● DIRECTIONS
Using the records below, return exactly the lines from the one containing "[31,319,107,331] dns_mx.py: ->" through the last, and omit pictures.
**** RECORDED DATA ****
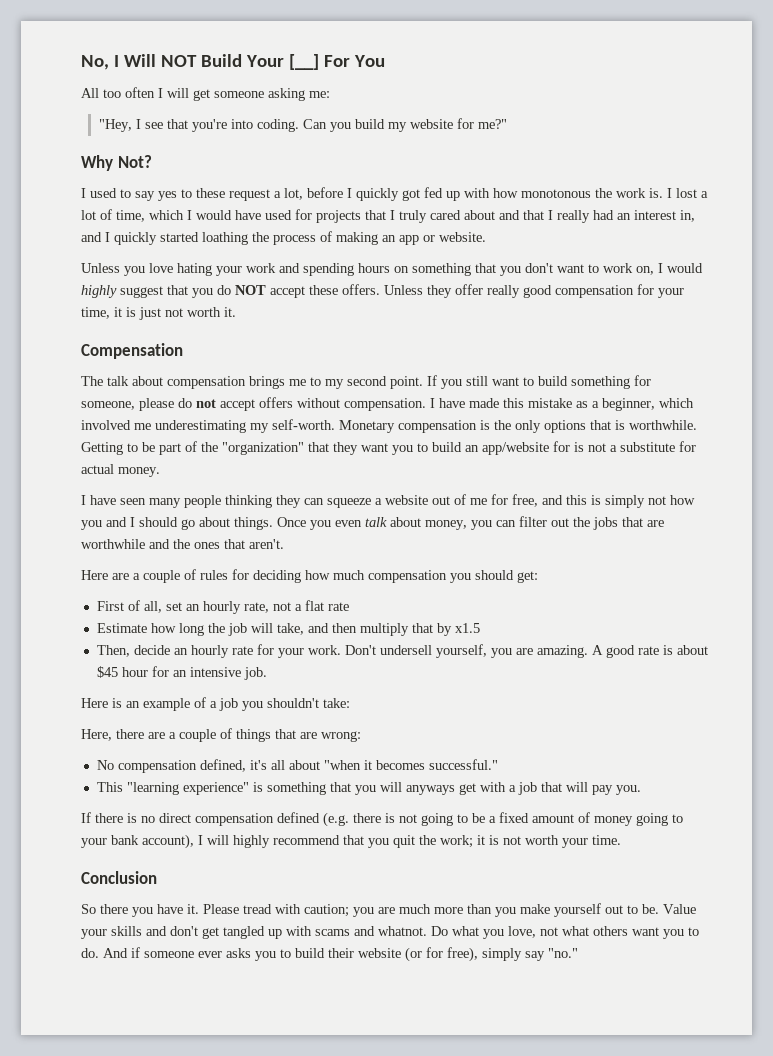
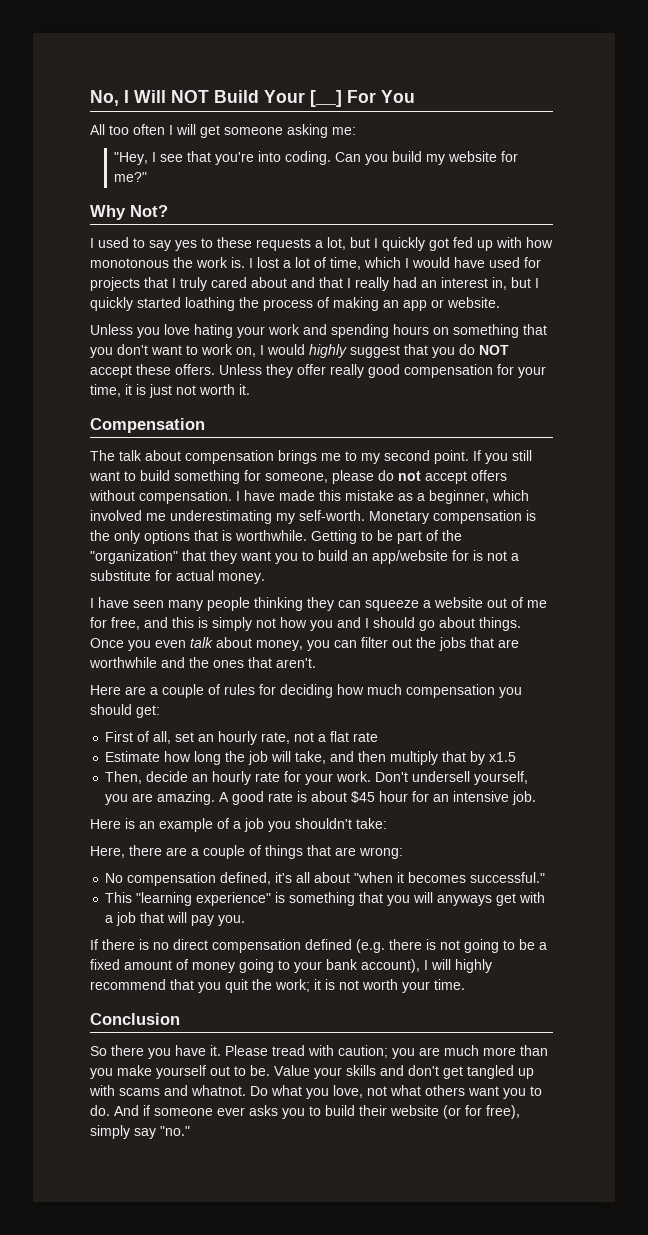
[229,189,270,201] request -> [256,238,311,251] requests
[307,187,343,198] before -> [350,237,370,248] but
[81,232,102,242] and -> [511,277,531,288] but

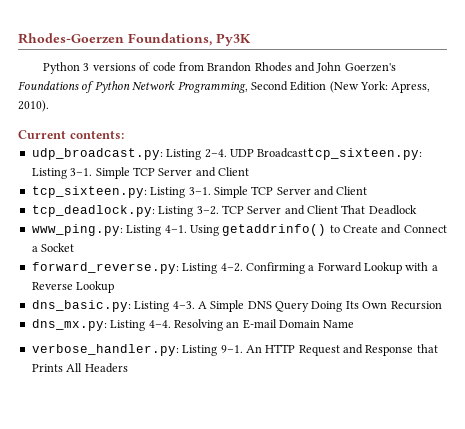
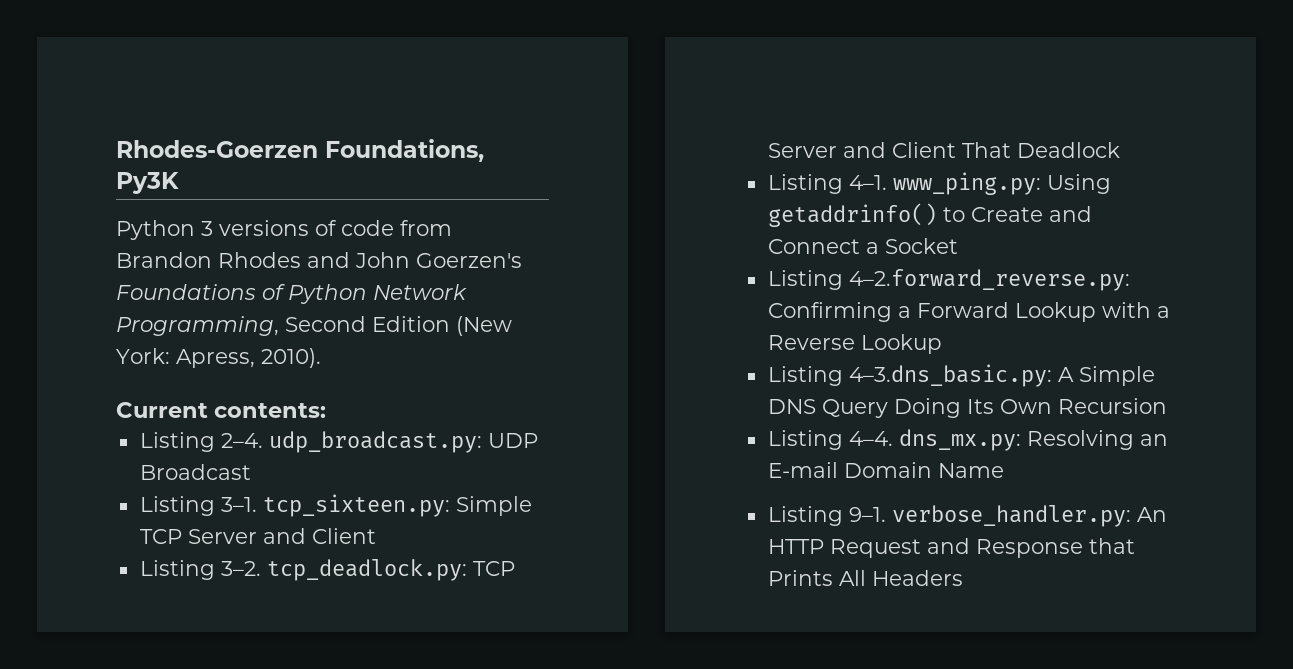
[31,148,163,160] udp_broadcast.py: -> (327, 410) none
[229,148,423,160] [31,167,249,179] [31,186,368,198] [31,205,155,217] UDP Broadcasttcp_sixteen.py: Listing 3–1. Simple TCP Server and Client // tcp_sixteen.py: Listing 3–1. Simple TCP Server and Client // tcp_deadlock.py: -> [268,431,538,453] [139,464,251,480] [139,494,532,517] [139,528,376,544] udp_broadcast.py: UDP Broadcast // Listing 3–1. tcp_sixteen.py: Simple TCP Server and Client //
(219, 210) none -> [266,559,467,581] tcp_deadlock.py:
[31,224,123,236] www_ping.py: -> (1120, 150) none
(187, 229) none -> [892,172,1041,195] www_ping.py:
[31,262,243,274] forward_reverse.py: Listing 4–2. -> [767,269,1130,291] Listing 4–2.forward_reverse.py:
[31,300,195,312] dns_basic.py: Listing 4–3. -> [767,364,1052,387] Listing 4–3.dns_basic.py:
[31,319,107,331] dns_mx.py: -> (1167, 406) none
(171, 324) none -> [898,429,1021,451] dns_mx.py:
[31,344,179,356] verbose_handler.py: -> (1004, 470) none
(243, 349) none -> [891,505,1131,527] verbose_handler.py:

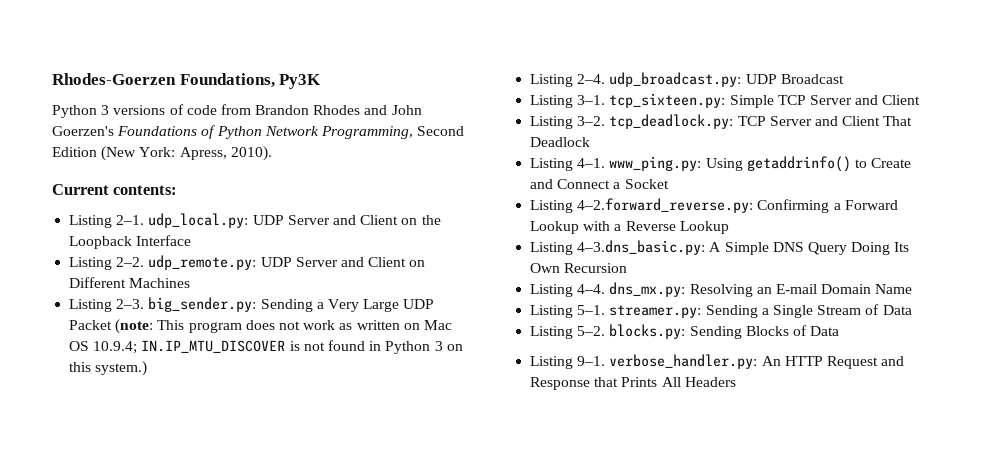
(327, 410) none -> [69,213,441,228] [69,235,192,249] [69,255,426,270] [69,277,191,288] [69,297,435,312] [69,319,452,334] [69,340,463,354] [69,361,148,376] // Listing 2–1. udp_local.py: UDP Server and Client on the Loopback Interface // Listing 2–2. udp_remote.py: UDP Server and Client on Different Machines // Listing 2–3. big_sender.py: Sending a Very Large UDP Packet (note: This program does not work as written on Mac OS 10.9.4; IN.IP_MTU_DISCOVER is not found in Python 3 on this system.)
(1004, 470) none -> [530,304,912,318] [530,324,840,339] // Listing 5–1. streamer.py: Sending a Single Stream of Data // Listing 5–2. blocks.py: Sending Blocks of Data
****
● YOUR RESPONSE
[31,319,107,331] dns_mx.py: -> (1167, 406) none
(171, 324) none -> [898,429,1021,451] dns_mx.py:
[31,344,179,356] verbose_handler.py: -> (1004, 470) none
(243, 349) none -> [891,505,1131,527] verbose_handler.py:

(327, 410) none -> [69,213,441,228] [69,235,192,249] [69,255,426,270] [69,277,191,288] [69,297,435,312] [69,319,452,334] [69,340,463,354] [69,361,148,376] // Listing 2–1. udp_local.py: UDP Server and Client on the Loopback Interface // Listing 2–2. udp_remote.py: UDP Server and Client on Different Machines // Listing 2–3. big_sender.py: Sending a Very Large UDP Packet (note: This program does not work as written on Mac OS 10.9.4; IN.IP_MTU_DISCOVER is not found in Python 3 on this system.)
(1004, 470) none -> [530,304,912,318] [530,324,840,339] // Listing 5–1. streamer.py: Sending a Single Stream of Data // Listing 5–2. blocks.py: Sending Blocks of Data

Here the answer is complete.